### What you have to do
The records that follow must be reproduced in full, with every picture excluded.

Web page edit records:
····················

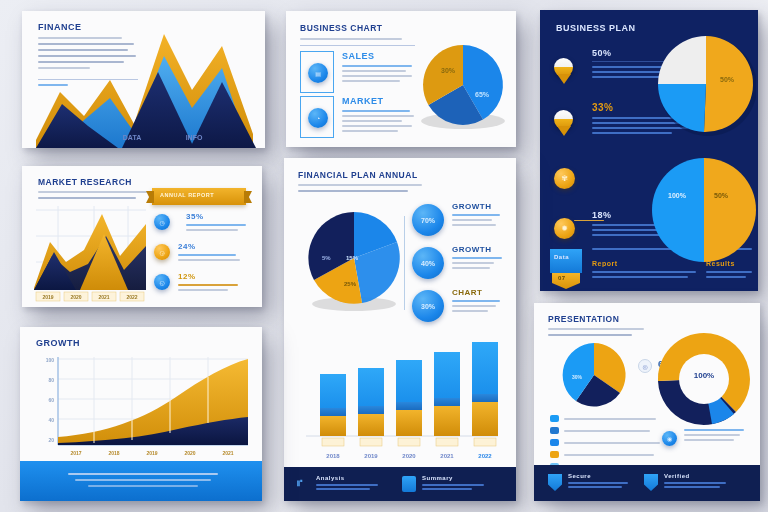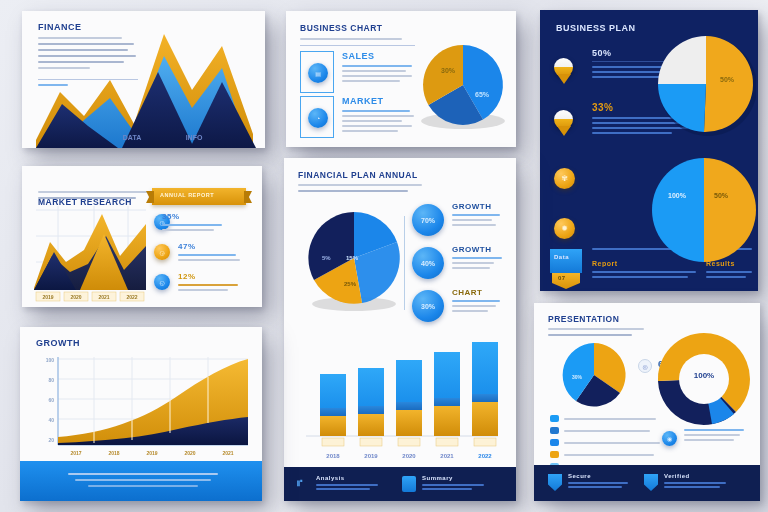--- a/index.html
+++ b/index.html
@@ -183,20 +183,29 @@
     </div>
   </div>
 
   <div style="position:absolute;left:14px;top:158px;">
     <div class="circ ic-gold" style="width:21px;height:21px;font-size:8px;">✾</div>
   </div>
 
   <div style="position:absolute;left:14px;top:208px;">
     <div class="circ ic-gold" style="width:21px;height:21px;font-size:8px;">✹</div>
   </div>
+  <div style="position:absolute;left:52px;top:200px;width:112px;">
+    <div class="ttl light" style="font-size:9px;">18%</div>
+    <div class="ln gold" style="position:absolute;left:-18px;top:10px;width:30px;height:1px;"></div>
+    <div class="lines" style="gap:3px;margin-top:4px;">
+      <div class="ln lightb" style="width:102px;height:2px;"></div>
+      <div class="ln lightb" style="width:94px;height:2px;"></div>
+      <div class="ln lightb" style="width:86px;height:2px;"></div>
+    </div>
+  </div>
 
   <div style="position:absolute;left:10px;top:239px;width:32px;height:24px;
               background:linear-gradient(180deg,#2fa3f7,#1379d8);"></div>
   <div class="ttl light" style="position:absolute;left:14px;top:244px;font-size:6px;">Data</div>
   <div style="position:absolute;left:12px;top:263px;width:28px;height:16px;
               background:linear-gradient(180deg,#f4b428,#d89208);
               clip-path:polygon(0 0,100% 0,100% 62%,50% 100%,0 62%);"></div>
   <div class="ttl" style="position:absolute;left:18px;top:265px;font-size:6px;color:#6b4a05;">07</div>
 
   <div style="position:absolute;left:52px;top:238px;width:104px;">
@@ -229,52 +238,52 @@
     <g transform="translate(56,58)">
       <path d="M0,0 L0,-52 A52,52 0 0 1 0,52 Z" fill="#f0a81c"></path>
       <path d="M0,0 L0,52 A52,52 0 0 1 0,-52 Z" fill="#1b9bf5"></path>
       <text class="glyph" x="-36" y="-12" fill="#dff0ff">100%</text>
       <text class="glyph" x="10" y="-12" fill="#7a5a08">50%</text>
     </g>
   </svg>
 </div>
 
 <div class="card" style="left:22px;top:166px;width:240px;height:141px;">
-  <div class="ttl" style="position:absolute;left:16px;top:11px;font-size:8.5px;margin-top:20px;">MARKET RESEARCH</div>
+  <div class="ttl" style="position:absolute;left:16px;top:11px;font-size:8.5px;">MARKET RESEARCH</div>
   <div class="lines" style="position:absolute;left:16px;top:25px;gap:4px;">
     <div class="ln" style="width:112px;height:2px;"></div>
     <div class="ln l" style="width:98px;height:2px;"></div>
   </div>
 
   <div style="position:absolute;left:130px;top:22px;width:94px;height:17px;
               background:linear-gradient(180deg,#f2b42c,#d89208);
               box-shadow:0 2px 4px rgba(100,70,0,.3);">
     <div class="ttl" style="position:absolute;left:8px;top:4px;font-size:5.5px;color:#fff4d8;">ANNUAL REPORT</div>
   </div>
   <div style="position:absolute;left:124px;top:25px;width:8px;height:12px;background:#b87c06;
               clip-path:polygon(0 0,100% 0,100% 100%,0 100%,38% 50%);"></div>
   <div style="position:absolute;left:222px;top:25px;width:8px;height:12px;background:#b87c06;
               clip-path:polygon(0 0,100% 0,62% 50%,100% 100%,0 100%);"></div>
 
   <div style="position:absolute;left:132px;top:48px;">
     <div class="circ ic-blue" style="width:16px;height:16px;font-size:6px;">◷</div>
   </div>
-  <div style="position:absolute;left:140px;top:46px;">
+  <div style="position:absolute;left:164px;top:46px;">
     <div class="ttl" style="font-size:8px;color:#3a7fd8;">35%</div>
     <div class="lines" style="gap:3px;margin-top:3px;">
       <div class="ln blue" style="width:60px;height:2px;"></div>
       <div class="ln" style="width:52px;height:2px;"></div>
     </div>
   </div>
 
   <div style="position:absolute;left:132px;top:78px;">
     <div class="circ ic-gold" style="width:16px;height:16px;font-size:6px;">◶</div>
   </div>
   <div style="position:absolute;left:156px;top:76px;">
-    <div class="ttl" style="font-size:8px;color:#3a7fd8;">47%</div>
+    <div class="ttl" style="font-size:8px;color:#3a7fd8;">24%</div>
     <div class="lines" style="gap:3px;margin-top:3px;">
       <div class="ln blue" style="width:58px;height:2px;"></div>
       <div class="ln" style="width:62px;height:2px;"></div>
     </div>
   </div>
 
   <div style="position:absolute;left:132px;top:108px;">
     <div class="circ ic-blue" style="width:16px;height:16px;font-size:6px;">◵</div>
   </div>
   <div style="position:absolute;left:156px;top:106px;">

····················

### Result
--- a/index.html
+++ b/index.html
@@ -183,20 +183,29 @@
     </div>
   </div>
 
   <div style="position:absolute;left:14px;top:158px;">
     <div class="circ ic-gold" style="width:21px;height:21px;font-size:8px;">✾</div>
   </div>
 
   <div style="position:absolute;left:14px;top:208px;">
     <div class="circ ic-gold" style="width:21px;height:21px;font-size:8px;">✹</div>
   </div>
+  <div style="position:absolute;left:52px;top:200px;width:112px;">
+    <div class="ttl light" style="font-size:9px;">18%</div>
+    <div class="ln gold" style="position:absolute;left:-18px;top:10px;width:30px;height:1px;"></div>
+    <div class="lines" style="gap:3px;margin-top:4px;">
+      <div class="ln lightb" style="width:102px;height:2px;"></div>
+      <div class="ln lightb" style="width:94px;height:2px;"></div>
+      <div class="ln lightb" style="width:86px;height:2px;"></div>
+    </div>
+  </div>
 
   <div style="position:absolute;left:10px;top:239px;width:32px;height:24px;
               background:linear-gradient(180deg,#2fa3f7,#1379d8);"></div>
   <div class="ttl light" style="position:absolute;left:14px;top:244px;font-size:6px;">Data</div>
   <div style="position:absolute;left:12px;top:263px;width:28px;height:16px;
               background:linear-gradient(180deg,#f4b428,#d89208);
               clip-path:polygon(0 0,100% 0,100% 62%,50% 100%,0 62%);"></div>
   <div class="ttl" style="position:absolute;left:18px;top:265px;font-size:6px;color:#6b4a05;">07</div>
 
   <div style="position:absolute;left:52px;top:238px;width:104px;">
@@ -229,52 +238,52 @@
     <g transform="translate(56,58)">
       <path d="M0,0 L0,-52 A52,52 0 0 1 0,52 Z" fill="#f0a81c"></path>
       <path d="M0,0 L0,52 A52,52 0 0 1 0,-52 Z" fill="#1b9bf5"></path>
       <text class="glyph" x="-36" y="-12" fill="#dff0ff">100%</text>
       <text class="glyph" x="10" y="-12" fill="#7a5a08">50%</text>
     </g>
   </svg>
 </div>
 
 <div class="card" style="left:22px;top:166px;width:240px;height:141px;">
-  <div class="ttl" style="position:absolute;left:16px;top:11px;font-size:8.5px;margin-top:20px;">MARKET RESEARCH</div>
+  <div class="ttl" style="position:absolute;left:16px;top:11px;font-size:8.5px;">MARKET RESEARCH</div>
   <div class="lines" style="position:absolute;left:16px;top:25px;gap:4px;">
     <div class="ln" style="width:112px;height:2px;"></div>
     <div class="ln l" style="width:98px;height:2px;"></div>
   </div>
 
   <div style="position:absolute;left:130px;top:22px;width:94px;height:17px;
               background:linear-gradient(180deg,#f2b42c,#d89208);
               box-shadow:0 2px 4px rgba(100,70,0,.3);">
     <div class="ttl" style="position:absolute;left:8px;top:4px;font-size:5.5px;color:#fff4d8;">ANNUAL REPORT</div>
   </div>
   <div style="position:absolute;left:124px;top:25px;width:8px;height:12px;background:#b87c06;
               clip-path:polygon(0 0,100% 0,100% 100%,0 100%,38% 50%);"></div>
   <div style="position:absolute;left:222px;top:25px;width:8px;height:12px;background:#b87c06;
               clip-path:polygon(0 0,100% 0,62% 50%,100% 100%,0 100%);"></div>
 
   <div style="position:absolute;left:132px;top:48px;">
     <div class="circ ic-blue" style="width:16px;height:16px;font-size:6px;">◷</div>
   </div>
-  <div style="position:absolute;left:140px;top:46px;">
+  <div style="position:absolute;left:164px;top:46px;">
     <div class="ttl" style="font-size:8px;color:#3a7fd8;">35%</div>
     <div class="lines" style="gap:3px;margin-top:3px;">
       <div class="ln blue" style="width:60px;height:2px;"></div>
       <div class="ln" style="width:52px;height:2px;"></div>
     </div>
   </div>
 
   <div style="position:absolute;left:132px;top:78px;">
     <div class="circ ic-gold" style="width:16px;height:16px;font-size:6px;">◶</div>
   </div>
   <div style="position:absolute;left:156px;top:76px;">
-    <div class="ttl" style="font-size:8px;color:#3a7fd8;">47%</div>
+    <div class="ttl" style="font-size:8px;color:#3a7fd8;">24%</div>
     <div class="lines" style="gap:3px;margin-top:3px;">
       <div class="ln blue" style="width:58px;height:2px;"></div>
       <div class="ln" style="width:62px;height:2px;"></div>
     </div>
   </div>
 
   <div style="position:absolute;left:132px;top:108px;">
     <div class="circ ic-blue" style="width:16px;height:16px;font-size:6px;">◵</div>
   </div>
   <div style="position:absolute;left:156px;top:106px;">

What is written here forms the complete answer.